The Bruins are 5-0 in Pac-12 play going into a key stretch of games starting Saturday.


By Chris Foster
The LA Times
January 18, 2013



There are things UCLA Coach Ben Howland will avoid discussing at the moment.

The Bruins' 10-game winning streak, following a 74-64 Pac-12 Conference victory over Oregon State on Thursday at Pauley Pavilion.

"We don't care about the streak," Howland said.

The fact that the last time he had a UCLA team that started 5-0 in conference was 2003-04, and the Bruins won only two more games that season.

"Shabazz [Muhammad] and Kyle [Anderson] were 8 or 9 years old," Howland said. "It means zilch."

The crucial two-game trip to Arizona next week.

"That is an eternity away," Howland said.

But those things have a way of working into the conversation.

The Bruins (15-3 overall, 5-0 in Pac-12 play) do have a 10-game winning streak, after defeating the Beavers in an uneven performance.

Muhammad had 21 points and Anderson 17 to help put the embarrassing loss to Cal Poly further in the past and leave No. 24 UCLA stalking teams in the top 25 again.

"It took some time to adjust and find out what each other is about," said forward Travis Wear, who had 17 points.

"It took cohesion for us to develop as a team."

UCLA did match its best conference start under Howland. He called the 5-0 start in 2003-04 a "miracle," and said, "I'm not surprised with the way our team has started off this year."

The Bruins do play at Arizona and Arizona State next week, part of a key stretch of games that can make them, break them or leave them treading water. It begins with No. 21 Oregon on Saturday afternoon at Pauley Pavilion.

"It's time to worry about Oregon," Muhammad said.

But …

"Arizona, that's always in the back of our minds," Muhammad said. "The coming schedule is hectic."

So was the past game.

About the only thing that could be called smooth Thursday was former UCLA player Jamaal Wilkes, whose number was retired at halftime. Bookending the ceremony was a Bruins' performance that was herky-jerky.

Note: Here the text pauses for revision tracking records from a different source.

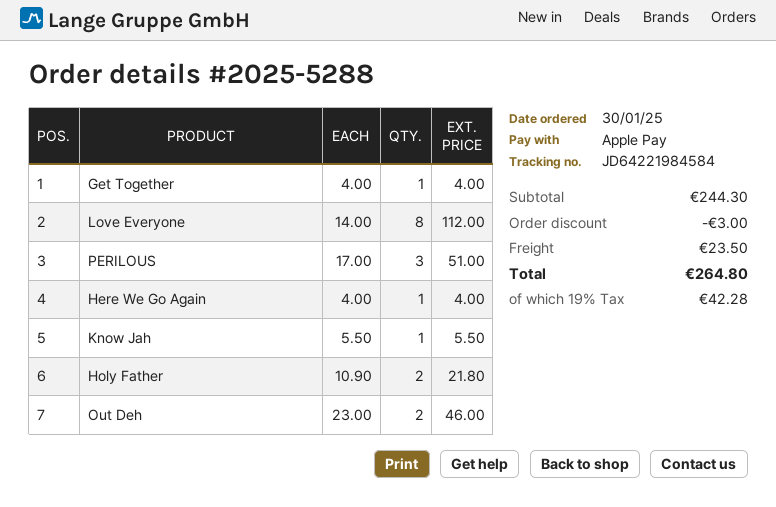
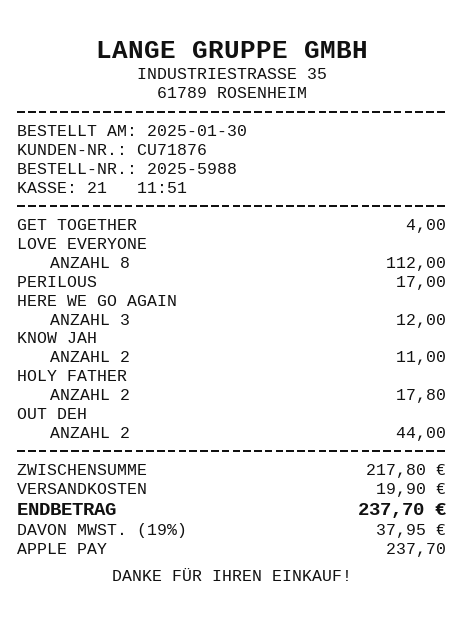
order number: 2025-5288 -> 2025-5988
PERILOUS: 3 for 51.00 -> 1 for 17.00
Here We Go Again: 1 for 4.00 -> 3 for 12.00
Know Jah: 1 for 5.50 -> 2 for 11.00
Holy Father: 2 for 21.80 -> 2 for 17.80
Out Deh: 2 for 46.00 -> 2 for 44.00
subtotal: 244.30 -> 217.80
discount: 3.00 -> none
shipping: 23.50 -> 19.90
tax: 19% = 42.28 -> 19% = 37.95
total: 264.80 -> 237.70

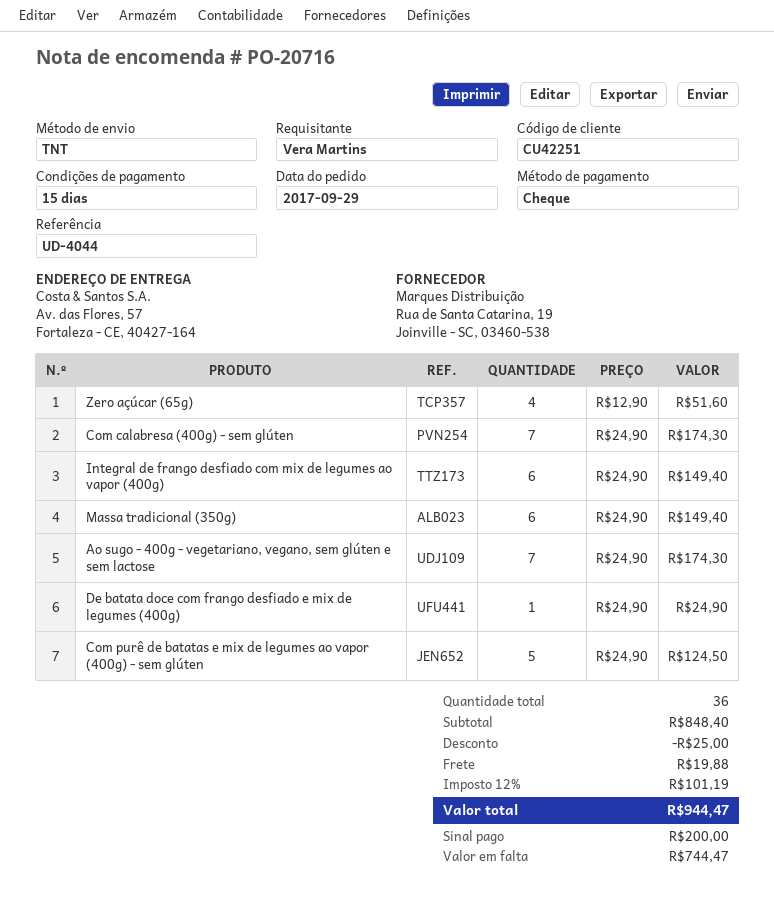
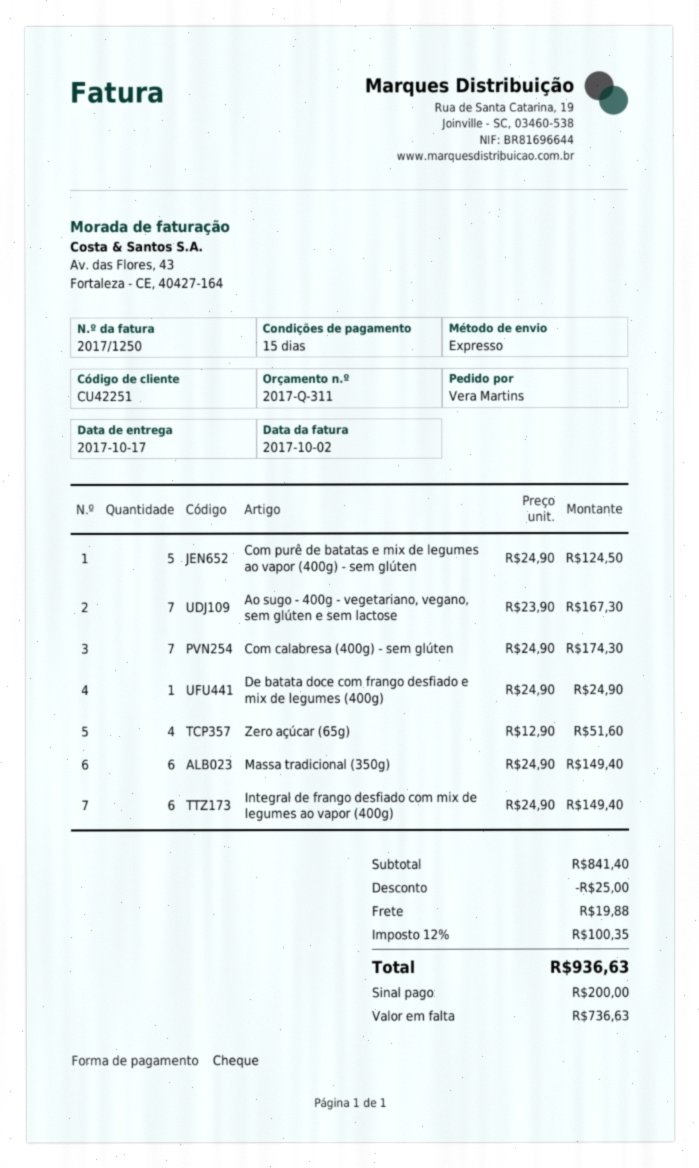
shipping method: TNT -> express
Ao sugo - 400g - vegetariano, vegano, sem glúten e sem lactose: 7 x 24.90 = 174.30 -> 7 x 23.90 = 167.30
subtotal: 848.40 -> 841.40
tax: 12% = 101.19 -> 12% = 100.35
total: 944.47 -> 936.63
balance: 744.47 -> 736.63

UCLA got it done in spurts.

A 10-0 first-half run put the Bruins ahead and led to a 37-26 halftime advantage. A 11-0 run early in the second half put some distance between them and the Beavers.

UCLA led by as many as 20 points in the second half. Oregon State never looked capable of overcoming such a deficit. The Beavers (10-7, 0-4) could only get as close as 10 midway through the second half.

"We had a couple down moments," Wear said. "Once we figure out how to play for 40 minutes, we're going to be a much better team."

The spurts were enough.

Anderson did a little bit of everything throughout. He made seven of nine shots, had nine rebounds, three assists, two blocks and two steals.

"He starts breaking guys down, it creates for us 'bigs,'" Wear said. "Someone has to go help on him and our eyes get big. We dive right to the basket."

Muhammad had labored with his offense in road games at Utah and Colorado. He made eight of 14 shots Thursday.

"I think I played too fast on the road," Muhammad said. "I came out tonight and relaxed."

That's something the Bruins won't be able to do starting Saturday. Howland already had a list of things heading into the Oregon game.

"Our rebounding, we beat them by two boards [37-35]," Howland said. "We had too many turnovers [13]."

Still, he said, "We're playing pretty good right now. We've won 10 in a row."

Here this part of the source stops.